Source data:

-- Opening Marker --

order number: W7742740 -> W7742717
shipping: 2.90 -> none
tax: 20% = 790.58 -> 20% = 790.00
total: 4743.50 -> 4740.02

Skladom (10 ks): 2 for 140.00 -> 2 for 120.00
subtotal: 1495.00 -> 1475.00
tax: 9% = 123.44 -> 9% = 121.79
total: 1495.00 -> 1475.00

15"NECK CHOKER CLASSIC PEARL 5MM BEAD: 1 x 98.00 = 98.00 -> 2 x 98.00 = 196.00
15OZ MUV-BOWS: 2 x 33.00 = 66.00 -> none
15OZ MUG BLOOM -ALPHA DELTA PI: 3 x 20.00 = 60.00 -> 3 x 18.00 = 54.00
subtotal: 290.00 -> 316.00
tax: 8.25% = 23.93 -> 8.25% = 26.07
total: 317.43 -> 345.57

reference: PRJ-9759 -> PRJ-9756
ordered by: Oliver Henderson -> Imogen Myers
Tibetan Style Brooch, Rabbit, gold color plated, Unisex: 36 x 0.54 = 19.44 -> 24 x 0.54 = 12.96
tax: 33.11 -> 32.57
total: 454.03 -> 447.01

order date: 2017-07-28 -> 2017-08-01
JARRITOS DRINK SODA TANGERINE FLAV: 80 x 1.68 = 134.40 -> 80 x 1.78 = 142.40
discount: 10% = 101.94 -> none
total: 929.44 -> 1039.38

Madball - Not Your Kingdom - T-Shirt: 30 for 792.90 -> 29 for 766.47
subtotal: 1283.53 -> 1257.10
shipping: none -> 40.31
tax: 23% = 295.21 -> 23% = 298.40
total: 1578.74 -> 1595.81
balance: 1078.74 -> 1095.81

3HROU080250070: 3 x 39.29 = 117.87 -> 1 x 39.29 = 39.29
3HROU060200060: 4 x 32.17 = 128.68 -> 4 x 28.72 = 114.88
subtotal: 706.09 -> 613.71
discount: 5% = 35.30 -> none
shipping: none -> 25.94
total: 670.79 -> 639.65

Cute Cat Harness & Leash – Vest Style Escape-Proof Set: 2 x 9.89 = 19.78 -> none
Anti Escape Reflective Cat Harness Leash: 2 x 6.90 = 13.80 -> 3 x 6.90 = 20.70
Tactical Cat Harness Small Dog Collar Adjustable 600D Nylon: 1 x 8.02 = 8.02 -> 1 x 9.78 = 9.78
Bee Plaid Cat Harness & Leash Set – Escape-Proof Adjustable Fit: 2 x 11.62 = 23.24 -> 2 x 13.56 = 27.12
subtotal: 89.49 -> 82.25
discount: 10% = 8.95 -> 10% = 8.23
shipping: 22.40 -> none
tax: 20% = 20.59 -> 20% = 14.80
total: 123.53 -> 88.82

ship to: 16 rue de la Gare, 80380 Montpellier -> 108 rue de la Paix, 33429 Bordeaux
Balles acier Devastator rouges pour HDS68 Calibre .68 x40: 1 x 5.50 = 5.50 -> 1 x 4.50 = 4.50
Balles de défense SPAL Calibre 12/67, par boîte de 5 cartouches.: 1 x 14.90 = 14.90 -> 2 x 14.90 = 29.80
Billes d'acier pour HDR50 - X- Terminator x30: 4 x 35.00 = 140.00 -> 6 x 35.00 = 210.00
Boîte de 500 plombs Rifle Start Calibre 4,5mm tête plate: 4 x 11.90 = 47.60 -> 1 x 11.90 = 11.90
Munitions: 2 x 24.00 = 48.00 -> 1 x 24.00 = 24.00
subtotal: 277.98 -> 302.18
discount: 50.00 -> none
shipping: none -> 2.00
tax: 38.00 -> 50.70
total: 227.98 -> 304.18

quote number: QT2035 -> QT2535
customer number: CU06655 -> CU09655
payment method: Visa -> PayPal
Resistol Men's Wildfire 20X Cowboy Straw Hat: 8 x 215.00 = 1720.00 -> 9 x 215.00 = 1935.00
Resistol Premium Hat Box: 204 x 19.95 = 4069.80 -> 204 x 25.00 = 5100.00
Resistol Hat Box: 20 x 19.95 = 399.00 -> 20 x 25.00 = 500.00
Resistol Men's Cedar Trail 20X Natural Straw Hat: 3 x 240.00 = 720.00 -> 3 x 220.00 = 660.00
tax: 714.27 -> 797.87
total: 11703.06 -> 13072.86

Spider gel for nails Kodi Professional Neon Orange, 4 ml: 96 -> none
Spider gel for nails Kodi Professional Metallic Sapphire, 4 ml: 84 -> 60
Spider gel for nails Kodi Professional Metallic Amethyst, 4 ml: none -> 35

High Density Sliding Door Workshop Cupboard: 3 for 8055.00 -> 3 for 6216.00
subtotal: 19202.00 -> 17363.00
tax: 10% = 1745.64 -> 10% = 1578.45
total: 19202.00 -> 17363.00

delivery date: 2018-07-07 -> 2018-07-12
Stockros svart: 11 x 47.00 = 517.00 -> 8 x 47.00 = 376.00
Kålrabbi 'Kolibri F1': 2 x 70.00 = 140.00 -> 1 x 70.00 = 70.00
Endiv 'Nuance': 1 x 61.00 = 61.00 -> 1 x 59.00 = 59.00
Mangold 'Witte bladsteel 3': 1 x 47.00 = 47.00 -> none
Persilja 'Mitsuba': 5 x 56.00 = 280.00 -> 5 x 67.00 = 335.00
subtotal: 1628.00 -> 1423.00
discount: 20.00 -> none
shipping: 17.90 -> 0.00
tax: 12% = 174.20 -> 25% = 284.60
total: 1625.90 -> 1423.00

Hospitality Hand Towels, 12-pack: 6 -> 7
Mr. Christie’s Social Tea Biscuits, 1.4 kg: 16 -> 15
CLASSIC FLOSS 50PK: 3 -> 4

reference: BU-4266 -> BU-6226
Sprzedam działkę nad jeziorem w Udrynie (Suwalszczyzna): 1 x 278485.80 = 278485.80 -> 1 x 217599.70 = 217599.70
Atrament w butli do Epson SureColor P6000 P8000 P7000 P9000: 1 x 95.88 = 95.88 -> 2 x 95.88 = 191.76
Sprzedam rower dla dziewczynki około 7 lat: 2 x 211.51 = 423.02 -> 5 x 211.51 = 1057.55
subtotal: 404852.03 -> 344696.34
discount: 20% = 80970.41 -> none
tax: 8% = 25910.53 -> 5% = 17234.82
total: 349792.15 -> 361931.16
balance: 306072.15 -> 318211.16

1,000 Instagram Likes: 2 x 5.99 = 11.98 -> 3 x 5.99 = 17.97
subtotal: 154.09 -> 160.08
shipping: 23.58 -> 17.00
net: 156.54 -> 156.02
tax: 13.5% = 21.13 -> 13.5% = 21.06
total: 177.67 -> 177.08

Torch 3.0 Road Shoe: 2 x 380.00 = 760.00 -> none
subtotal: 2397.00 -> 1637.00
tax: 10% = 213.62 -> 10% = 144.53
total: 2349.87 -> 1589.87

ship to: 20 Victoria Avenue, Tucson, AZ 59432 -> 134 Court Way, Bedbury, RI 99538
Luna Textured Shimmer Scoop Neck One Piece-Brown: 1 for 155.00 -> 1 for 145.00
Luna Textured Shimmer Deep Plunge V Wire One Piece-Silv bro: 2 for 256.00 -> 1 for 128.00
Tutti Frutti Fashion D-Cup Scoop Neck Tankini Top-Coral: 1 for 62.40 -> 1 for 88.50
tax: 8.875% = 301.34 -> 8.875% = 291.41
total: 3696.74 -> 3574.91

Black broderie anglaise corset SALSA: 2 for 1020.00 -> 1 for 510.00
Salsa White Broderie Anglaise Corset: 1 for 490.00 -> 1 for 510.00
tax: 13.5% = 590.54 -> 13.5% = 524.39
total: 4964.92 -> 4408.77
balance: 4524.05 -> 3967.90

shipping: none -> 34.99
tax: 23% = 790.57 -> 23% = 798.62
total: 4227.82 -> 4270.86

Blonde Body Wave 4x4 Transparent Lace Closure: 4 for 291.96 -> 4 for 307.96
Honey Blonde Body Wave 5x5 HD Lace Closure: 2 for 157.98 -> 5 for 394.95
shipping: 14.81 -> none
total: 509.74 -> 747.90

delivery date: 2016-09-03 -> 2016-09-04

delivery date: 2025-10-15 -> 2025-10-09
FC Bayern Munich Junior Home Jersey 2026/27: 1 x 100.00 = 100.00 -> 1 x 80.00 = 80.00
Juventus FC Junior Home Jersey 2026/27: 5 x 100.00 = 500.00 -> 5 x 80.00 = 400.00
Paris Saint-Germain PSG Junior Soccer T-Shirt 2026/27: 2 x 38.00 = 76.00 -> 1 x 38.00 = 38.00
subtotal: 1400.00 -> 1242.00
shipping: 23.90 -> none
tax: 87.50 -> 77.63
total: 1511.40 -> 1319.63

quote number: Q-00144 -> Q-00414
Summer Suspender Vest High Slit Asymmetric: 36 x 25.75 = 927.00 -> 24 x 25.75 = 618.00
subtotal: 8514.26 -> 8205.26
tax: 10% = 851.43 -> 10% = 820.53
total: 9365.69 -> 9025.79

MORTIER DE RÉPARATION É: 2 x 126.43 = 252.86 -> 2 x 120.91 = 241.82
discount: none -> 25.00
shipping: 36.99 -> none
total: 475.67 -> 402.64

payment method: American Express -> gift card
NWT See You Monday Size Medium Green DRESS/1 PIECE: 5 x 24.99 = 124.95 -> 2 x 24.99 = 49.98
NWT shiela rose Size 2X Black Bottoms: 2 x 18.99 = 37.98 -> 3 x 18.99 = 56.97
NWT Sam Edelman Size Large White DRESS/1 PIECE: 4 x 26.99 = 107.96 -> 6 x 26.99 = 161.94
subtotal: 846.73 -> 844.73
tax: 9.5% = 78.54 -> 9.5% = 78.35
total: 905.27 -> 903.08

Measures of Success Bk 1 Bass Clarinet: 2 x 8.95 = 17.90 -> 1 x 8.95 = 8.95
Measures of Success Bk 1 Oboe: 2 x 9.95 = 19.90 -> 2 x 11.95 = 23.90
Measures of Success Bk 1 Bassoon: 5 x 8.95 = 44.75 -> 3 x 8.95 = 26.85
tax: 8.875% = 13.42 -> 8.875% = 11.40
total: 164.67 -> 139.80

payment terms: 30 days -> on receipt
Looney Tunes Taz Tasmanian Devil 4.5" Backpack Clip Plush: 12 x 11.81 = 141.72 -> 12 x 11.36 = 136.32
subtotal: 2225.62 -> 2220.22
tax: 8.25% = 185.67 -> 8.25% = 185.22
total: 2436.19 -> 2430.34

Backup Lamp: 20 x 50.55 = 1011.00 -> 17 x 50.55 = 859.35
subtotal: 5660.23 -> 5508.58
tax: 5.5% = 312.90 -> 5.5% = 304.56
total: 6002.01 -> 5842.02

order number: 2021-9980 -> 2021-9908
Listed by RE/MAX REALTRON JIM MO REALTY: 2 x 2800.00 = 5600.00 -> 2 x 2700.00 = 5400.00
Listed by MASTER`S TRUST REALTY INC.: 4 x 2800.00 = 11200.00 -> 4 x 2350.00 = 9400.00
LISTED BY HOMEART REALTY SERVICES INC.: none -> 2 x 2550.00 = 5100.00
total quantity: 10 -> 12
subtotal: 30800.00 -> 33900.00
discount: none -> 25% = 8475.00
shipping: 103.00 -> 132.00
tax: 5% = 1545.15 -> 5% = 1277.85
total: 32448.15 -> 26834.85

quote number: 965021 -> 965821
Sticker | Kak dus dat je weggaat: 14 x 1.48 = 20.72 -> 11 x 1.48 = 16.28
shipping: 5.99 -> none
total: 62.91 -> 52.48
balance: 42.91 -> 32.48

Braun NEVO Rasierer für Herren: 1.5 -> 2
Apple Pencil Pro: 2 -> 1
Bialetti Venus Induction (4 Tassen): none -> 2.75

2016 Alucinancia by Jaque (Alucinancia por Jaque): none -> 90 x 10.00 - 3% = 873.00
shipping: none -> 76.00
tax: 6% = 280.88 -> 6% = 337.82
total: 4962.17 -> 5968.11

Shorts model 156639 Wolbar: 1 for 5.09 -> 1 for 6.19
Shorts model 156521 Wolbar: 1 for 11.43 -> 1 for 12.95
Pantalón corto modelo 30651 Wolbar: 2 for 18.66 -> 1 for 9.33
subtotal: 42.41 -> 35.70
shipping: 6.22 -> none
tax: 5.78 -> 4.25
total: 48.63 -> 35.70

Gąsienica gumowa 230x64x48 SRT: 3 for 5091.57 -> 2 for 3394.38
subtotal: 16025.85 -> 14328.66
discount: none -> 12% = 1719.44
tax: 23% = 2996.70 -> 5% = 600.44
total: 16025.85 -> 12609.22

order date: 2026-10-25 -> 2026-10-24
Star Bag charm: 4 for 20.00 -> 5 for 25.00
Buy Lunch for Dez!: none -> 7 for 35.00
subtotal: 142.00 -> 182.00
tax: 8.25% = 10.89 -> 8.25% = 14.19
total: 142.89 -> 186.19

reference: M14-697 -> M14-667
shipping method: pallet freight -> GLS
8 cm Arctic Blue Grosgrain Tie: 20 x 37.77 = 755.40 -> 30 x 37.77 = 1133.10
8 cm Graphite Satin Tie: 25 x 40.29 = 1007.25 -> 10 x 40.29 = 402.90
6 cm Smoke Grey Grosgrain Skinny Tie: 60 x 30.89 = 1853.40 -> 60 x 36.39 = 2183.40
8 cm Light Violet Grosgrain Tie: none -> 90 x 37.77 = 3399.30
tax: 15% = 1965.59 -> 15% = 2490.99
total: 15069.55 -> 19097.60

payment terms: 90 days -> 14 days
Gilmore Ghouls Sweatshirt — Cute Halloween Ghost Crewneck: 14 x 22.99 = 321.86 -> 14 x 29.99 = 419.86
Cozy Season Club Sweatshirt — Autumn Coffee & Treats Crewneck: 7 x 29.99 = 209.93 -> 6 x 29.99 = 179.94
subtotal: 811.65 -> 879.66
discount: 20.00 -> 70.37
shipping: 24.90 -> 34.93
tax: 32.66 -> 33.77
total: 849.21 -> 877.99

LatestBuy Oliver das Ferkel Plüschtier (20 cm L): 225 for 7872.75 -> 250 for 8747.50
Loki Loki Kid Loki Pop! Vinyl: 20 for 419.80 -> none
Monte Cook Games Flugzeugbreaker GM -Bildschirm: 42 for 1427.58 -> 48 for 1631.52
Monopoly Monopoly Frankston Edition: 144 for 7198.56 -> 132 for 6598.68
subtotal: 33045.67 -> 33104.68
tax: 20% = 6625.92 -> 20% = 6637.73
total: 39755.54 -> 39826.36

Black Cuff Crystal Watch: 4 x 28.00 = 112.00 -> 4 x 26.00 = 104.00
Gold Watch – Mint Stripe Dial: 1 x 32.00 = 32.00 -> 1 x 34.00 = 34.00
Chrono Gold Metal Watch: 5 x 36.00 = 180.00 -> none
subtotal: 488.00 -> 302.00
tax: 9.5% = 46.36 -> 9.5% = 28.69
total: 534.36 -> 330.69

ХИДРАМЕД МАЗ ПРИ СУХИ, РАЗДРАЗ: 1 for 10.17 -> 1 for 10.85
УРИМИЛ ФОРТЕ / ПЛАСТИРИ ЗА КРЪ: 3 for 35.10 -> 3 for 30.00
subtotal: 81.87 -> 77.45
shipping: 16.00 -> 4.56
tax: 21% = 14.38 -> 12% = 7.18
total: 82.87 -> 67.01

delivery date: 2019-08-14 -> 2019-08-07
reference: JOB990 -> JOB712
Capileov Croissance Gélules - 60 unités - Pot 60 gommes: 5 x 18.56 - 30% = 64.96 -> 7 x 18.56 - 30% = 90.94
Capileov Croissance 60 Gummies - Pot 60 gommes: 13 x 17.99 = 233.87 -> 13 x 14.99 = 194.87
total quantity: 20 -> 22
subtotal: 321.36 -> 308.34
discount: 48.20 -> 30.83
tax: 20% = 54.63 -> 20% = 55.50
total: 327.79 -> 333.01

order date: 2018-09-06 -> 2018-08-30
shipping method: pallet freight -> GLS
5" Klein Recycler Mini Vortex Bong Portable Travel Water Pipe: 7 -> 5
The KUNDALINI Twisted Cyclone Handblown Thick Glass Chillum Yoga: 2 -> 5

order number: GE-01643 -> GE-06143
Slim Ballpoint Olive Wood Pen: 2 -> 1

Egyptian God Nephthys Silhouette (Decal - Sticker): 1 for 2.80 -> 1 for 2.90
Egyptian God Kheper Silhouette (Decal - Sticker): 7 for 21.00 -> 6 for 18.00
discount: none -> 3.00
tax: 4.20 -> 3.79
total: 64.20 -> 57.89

-- Closing Marker --

Your goal ->
From the first line of the data through the line with "98.00 = 196.00", quote each line exactly and add nothing else.

Reply ->
order number: W7742740 -> W7742717
shipping: 2.90 -> none
tax: 20% = 790.58 -> 20% = 790.00
total: 4743.50 -> 4740.02

Skladom (10 ks): 2 for 140.00 -> 2 for 120.00
subtotal: 1495.00 -> 1475.00
tax: 9% = 123.44 -> 9% = 121.79
total: 1495.00 -> 1475.00

15"NECK CHOKER CLASSIC PEARL 5MM BEAD: 1 x 98.00 = 98.00 -> 2 x 98.00 = 196.00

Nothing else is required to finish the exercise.